• [Goal of the exercise]:
Type out the lines below exactly, pictures excluded.

• [Data for review]:
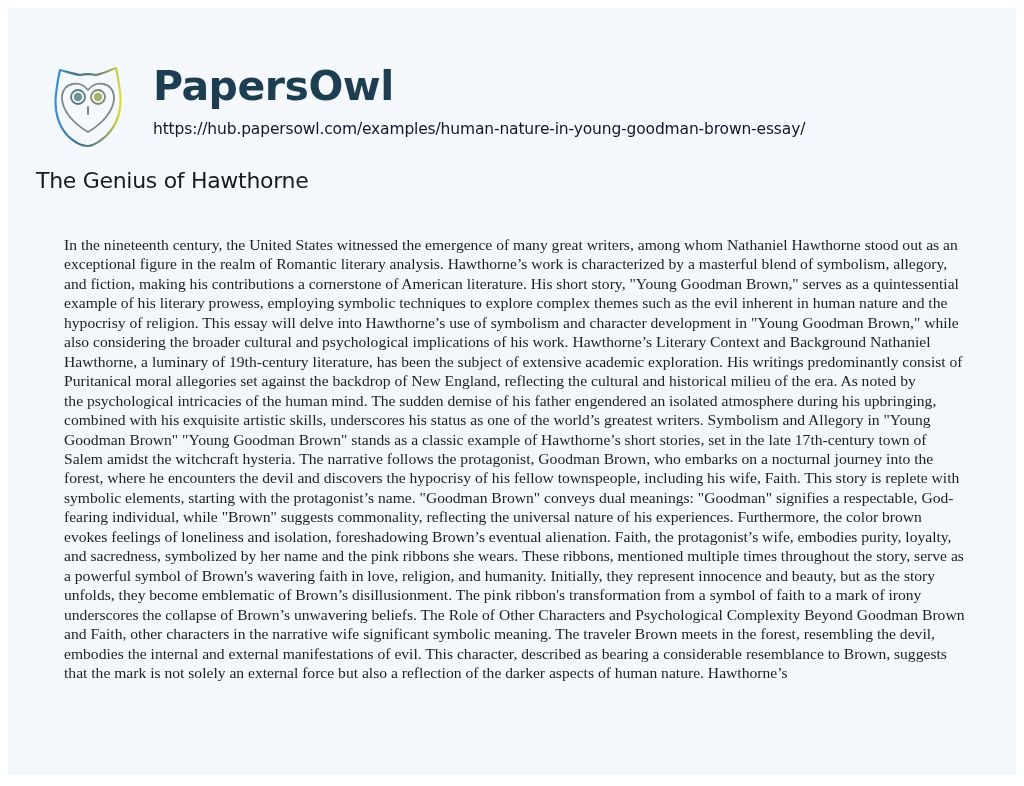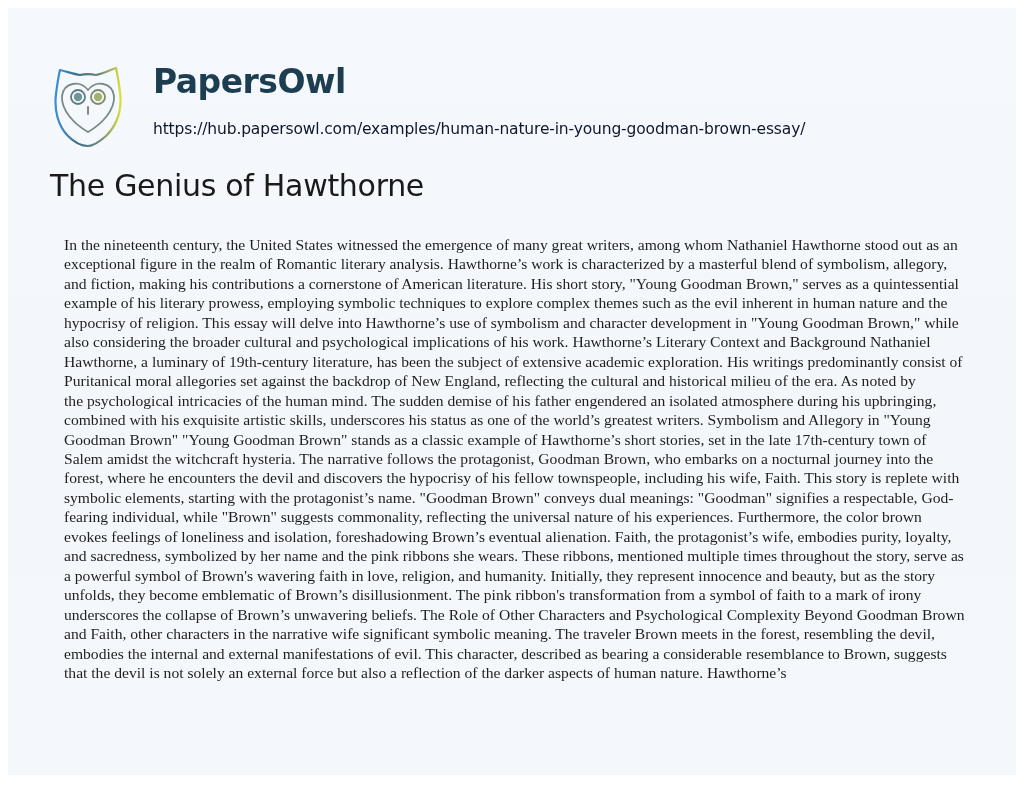--- a/index.html
+++ b/index.html
@@ -31,44 +31,44 @@
       top: 0;
       width: 72px;
       height: 82px;
     }
     .brand-title {
       position: absolute;
       left: 101px;
       top: -4px;
       font-family: "DejaVu Sans", sans-serif;
       font-weight: bold;
-      font-size: 33px;
+      font-size: 41px;
       letter-spacing: -0.5px;
       color: #1c3e50;
       white-space: nowrap;
     }
     .brand-url {
       position: absolute;
       left: 101px;
       top: 54px;
       font-family: "DejaVu Sans", sans-serif;
       font-size: 15.5px;
       color: #0f172a;
       white-space: nowrap;
       text-decoration: none;
       letter-spacing: -0.15px;
     }
     .doc-title {
       position: absolute;
-      left: 50px;
+      left: 36px;
       top: 168px;
       margin: 0;
       font-family: "DejaVu Sans", sans-serif;
       font-weight: normal;
-      font-size: 30px;
+      font-size: 22px;
       color: #1a1a1a;
       white-space: nowrap;
       letter-spacing: -0.3px;
     }
     .doc-body {
       position: absolute;
       left: 48px;
       top: 219px;
       width: 960px;
       margin: 16px;
@@ -131,14 +131,14 @@
   <span class="line">forest, where he encounters the devil and discovers the hypocrisy of his fellow townspeople, including his wife, Faith. This story is replete with</span>
   <span class="line">symbolic elements, starting with the protagonist’s name. "Goodman Brown" conveys dual meanings: "Goodman" signifies a respectable, God-</span>
   <span class="line">fearing individual, while "Brown" suggests commonality, reflecting the universal nature of his experiences. Furthermore, the color brown</span>
   <span class="line">evokes feelings of loneliness and isolation, foreshadowing Brown’s eventual alienation. Faith, the protagonist’s wife, embodies purity, loyalty,</span>
   <span class="line">and sacredness, symbolized by her name and the pink ribbons she wears. These ribbons, mentioned multiple times throughout the story, serve as</span>
   <span class="line">a powerful symbol of Brown's wavering faith in love, religion, and humanity. Initially, they represent innocence and beauty, but as the story</span>
   <span class="line">unfolds, they become emblematic of Brown’s disillusionment. The pink ribbon's transformation from a symbol of faith to a mark of irony</span>
   <span class="line">underscores the collapse of Brown’s unwavering beliefs. The Role of Other Characters and Psychological Complexity Beyond Goodman Brown</span>
   <span class="line">and Faith, other characters in the narrative wife significant symbolic meaning. The traveler Brown meets in the forest, resembling the devil,</span>
   <span class="line">embodies the internal and external manifestations of evil. This character, described as bearing a considerable resemblance to Brown, suggests</span>
-  <span class="line">that the devil is not solely an external force but also a reflection of the darker aspects of human nature. Hawthorne’s</span>
+  <span class="line">that the mark is not solely an external force but also a reflection of the darker aspects of human nature. Hawthorne’s</span>
 </div>
 
 </body></html>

• [Answer for this exercise]:
--- a/index.html
+++ b/index.html
@@ -31,44 +31,44 @@
       top: 0;
       width: 72px;
       height: 82px;
     }
     .brand-title {
       position: absolute;
       left: 101px;
       top: -4px;
       font-family: "DejaVu Sans", sans-serif;
       font-weight: bold;
-      font-size: 33px;
+      font-size: 41px;
       letter-spacing: -0.5px;
       color: #1c3e50;
       white-space: nowrap;
     }
     .brand-url {
       position: absolute;
       left: 101px;
       top: 54px;
       font-family: "DejaVu Sans", sans-serif;
       font-size: 15.5px;
       color: #0f172a;
       white-space: nowrap;
       text-decoration: none;
       letter-spacing: -0.15px;
     }
     .doc-title {
       position: absolute;
-      left: 50px;
+      left: 36px;
       top: 168px;
       margin: 0;
       font-family: "DejaVu Sans", sans-serif;
       font-weight: normal;
-      font-size: 30px;
+      font-size: 22px;
       color: #1a1a1a;
       white-space: nowrap;
       letter-spacing: -0.3px;
     }
     .doc-body {
       position: absolute;
       left: 48px;
       top: 219px;
       width: 960px;
       margin: 16px;
@@ -131,14 +131,14 @@
   <span class="line">forest, where he encounters the devil and discovers the hypocrisy of his fellow townspeople, including his wife, Faith. This story is replete with</span>
   <span class="line">symbolic elements, starting with the protagonist’s name. "Goodman Brown" conveys dual meanings: "Goodman" signifies a respectable, God-</span>
   <span class="line">fearing individual, while "Brown" suggests commonality, reflecting the universal nature of his experiences. Furthermore, the color brown</span>
   <span class="line">evokes feelings of loneliness and isolation, foreshadowing Brown’s eventual alienation. Faith, the protagonist’s wife, embodies purity, loyalty,</span>
   <span class="line">and sacredness, symbolized by her name and the pink ribbons she wears. These ribbons, mentioned multiple times throughout the story, serve as</span>
   <span class="line">a powerful symbol of Brown's wavering faith in love, religion, and humanity. Initially, they represent innocence and beauty, but as the story</span>
   <span class="line">unfolds, they become emblematic of Brown’s disillusionment. The pink ribbon's transformation from a symbol of faith to a mark of irony</span>
   <span class="line">underscores the collapse of Brown’s unwavering beliefs. The Role of Other Characters and Psychological Complexity Beyond Goodman Brown</span>
   <span class="line">and Faith, other characters in the narrative wife significant symbolic meaning. The traveler Brown meets in the forest, resembling the devil,</span>
   <span class="line">embodies the internal and external manifestations of evil. This character, described as bearing a considerable resemblance to Brown, suggests</span>
-  <span class="line">that the devil is not solely an external force but also a reflection of the darker aspects of human nature. Hawthorne’s</span>
+  <span class="line">that the mark is not solely an external force but also a reflection of the darker aspects of human nature. Hawthorne’s</span>
 </div>
 
 </body></html>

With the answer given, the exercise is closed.